The regulation also states that privately stamped documents mailed within the 90-day period but received after the normal time for delivery are deemed timely filed if the taxpayer establishes three facts:

"(i) that [the document] was actually deposited in the mail before the last collection of the mail from the place of deposit which was postmarked (except for the metered mail) by the U.S. Post Office on or before the last date, or the last day of the period, prescribed for filing the document, (ii) that the delay in receiving the document was due to a delay in the transmission of the mail, and (iii) the cause of such delay." 26 C.F.R. § 301.7502-1(c)(1)(iii)(b).

The Tax Court found that appellants had established the first two of these elements but that they had not shown the cause of the delay in receiving their petitions. Therefore, the Court dismissed the cases for lack of jurisdiction.

We agree with the Tax Court. The regulation states explicitly that the taxpayer must establish the cause of the delay in the receipt of his document. It leaves no room for exceptions or judicial interpretation. Appellants' argument that it is sufficient that they showed the delay was not their fault is contrary to the plain meaning of the regulation. A similar argument was rejected in Irving Fishman, 51 T.C. 869 (1969), aff'd. per curiam, 420 F.2d 491 (2d Cir. 1970).

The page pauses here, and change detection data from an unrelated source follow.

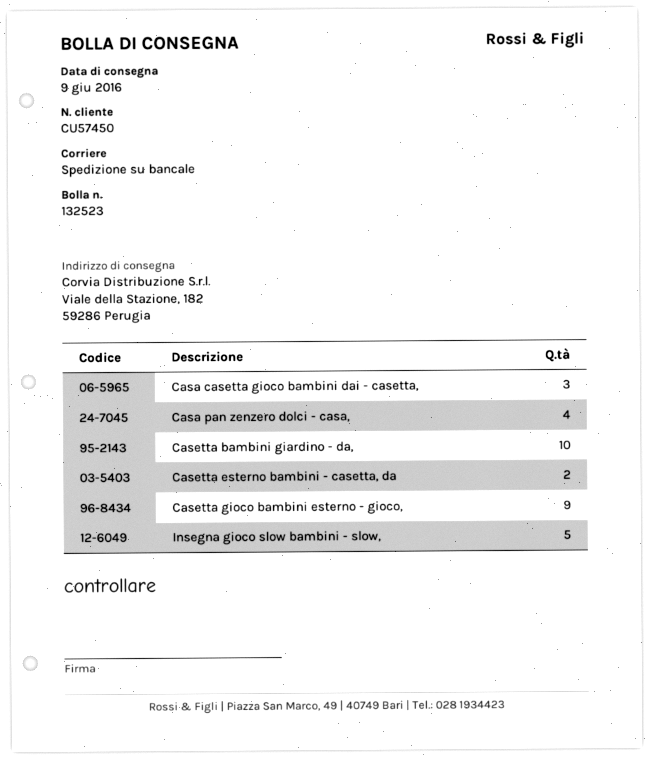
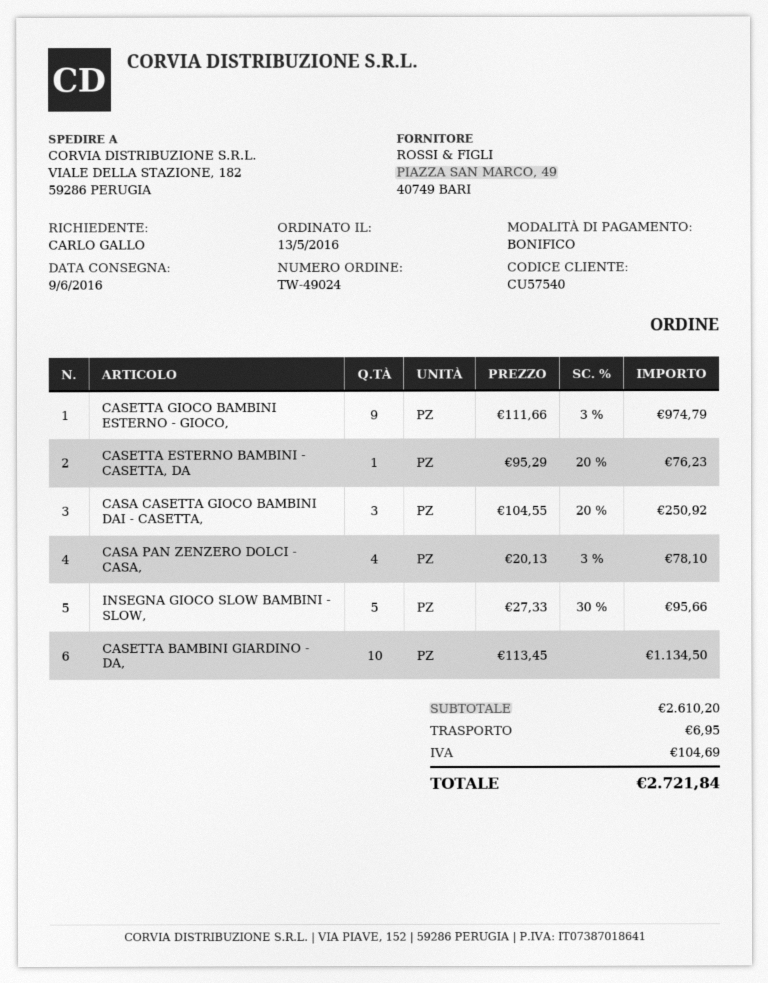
customer number: CU57450 -> CU57540
Casetta esterno bambini - casetta, da: 2 -> 1

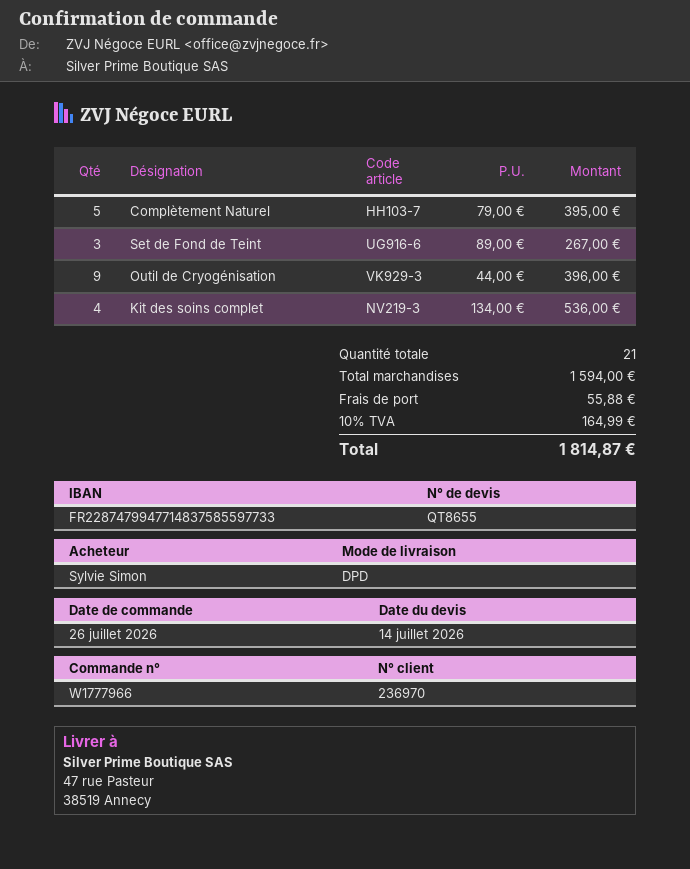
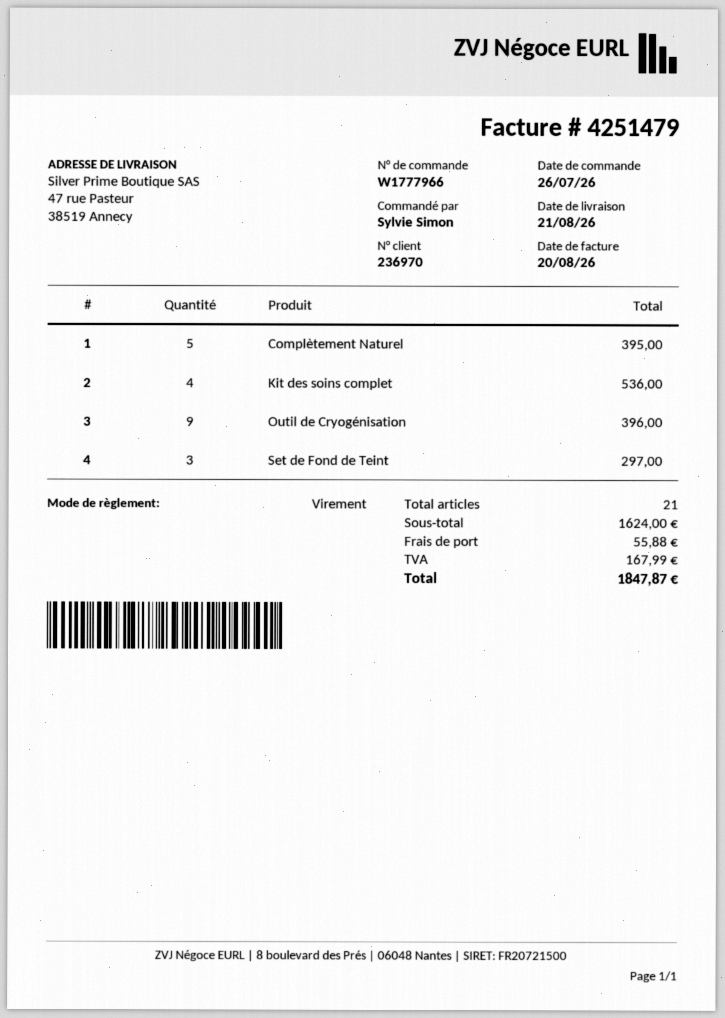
Set de Fond de Teint: 3 for 267.00 -> 3 for 297.00
subtotal: 1594.00 -> 1624.00
tax: 164.99 -> 167.99
total: 1814.87 -> 1847.87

Appellants also argue that this result is harsh. We agree. The requirement of proving the cause of delay places an almost impossible burden upon the taxpayer. Given the vagaries of the postal system, a taxpayer seldom will be able to prove why his letter was delayed.

But, this regulation is well within the statutory scheme established by Congress. Congress could have required all documents to be filed within the strict 90-day limit of 26 U.S.C. § 6213(a). In enacting 26 U.S.C. § 7502 and authorizing the promulgation of 26 C.F.R. § 301.7502-1, it recognized that some relief from an arbitrary time period was appropriate. In section 301.7502-1, the Secretary of the Treasury attempted to provide relief designed to counter the potential ability of the user of a private postage meter to abuse the good intentions of 26 U.S.C. § 7502 by applying any postmark convenient for his purposes. Treasury regulations "must be sustained unless unreasonable and plainly inconsistent with the revenue statutes . . . ." Commissioner of Internal Revenue v. South Texas Lumber Co., 333 U.S. 496, 501, 68 S.Ct. 695, 698, 92 L.Ed. 831 (1948). Although it is difficult to see what assurance of timely mailing is found in knowing the precise cause of the delay within the postal system, we are unable to find the required "weighty reasons," id., for overruling this Treasury regulation.

Finally, appellants argue that they were entitled to rely on 26 C.F.R. § 301.7502-1(c)(2), which provides that "[i]f the document is sent by U.S. certified mail and the sender's receipt is postmarked by the postal employee to whom such document is presented, the date of the U.S. postmark on such receipt shall be treated as the postmark date of the document." But since the sender's receipts for appellants' documents were not marked by a postal employee, this regulation is inapplicable.

AFFIRMED.


Summaries of

Lindemood v. C. I. R

United States Court of Appeals, Ninth Circuit
Dec 23, 1977
566 F.2d 646 (9th Cir. 1977)
Case details for

Lindemood v. C. I. R

Case Details

Full title:WALTER N. LINDEMOOD AND CLARA LINDEMOOD, PETITIONERS, v. COMMISSIONER OF…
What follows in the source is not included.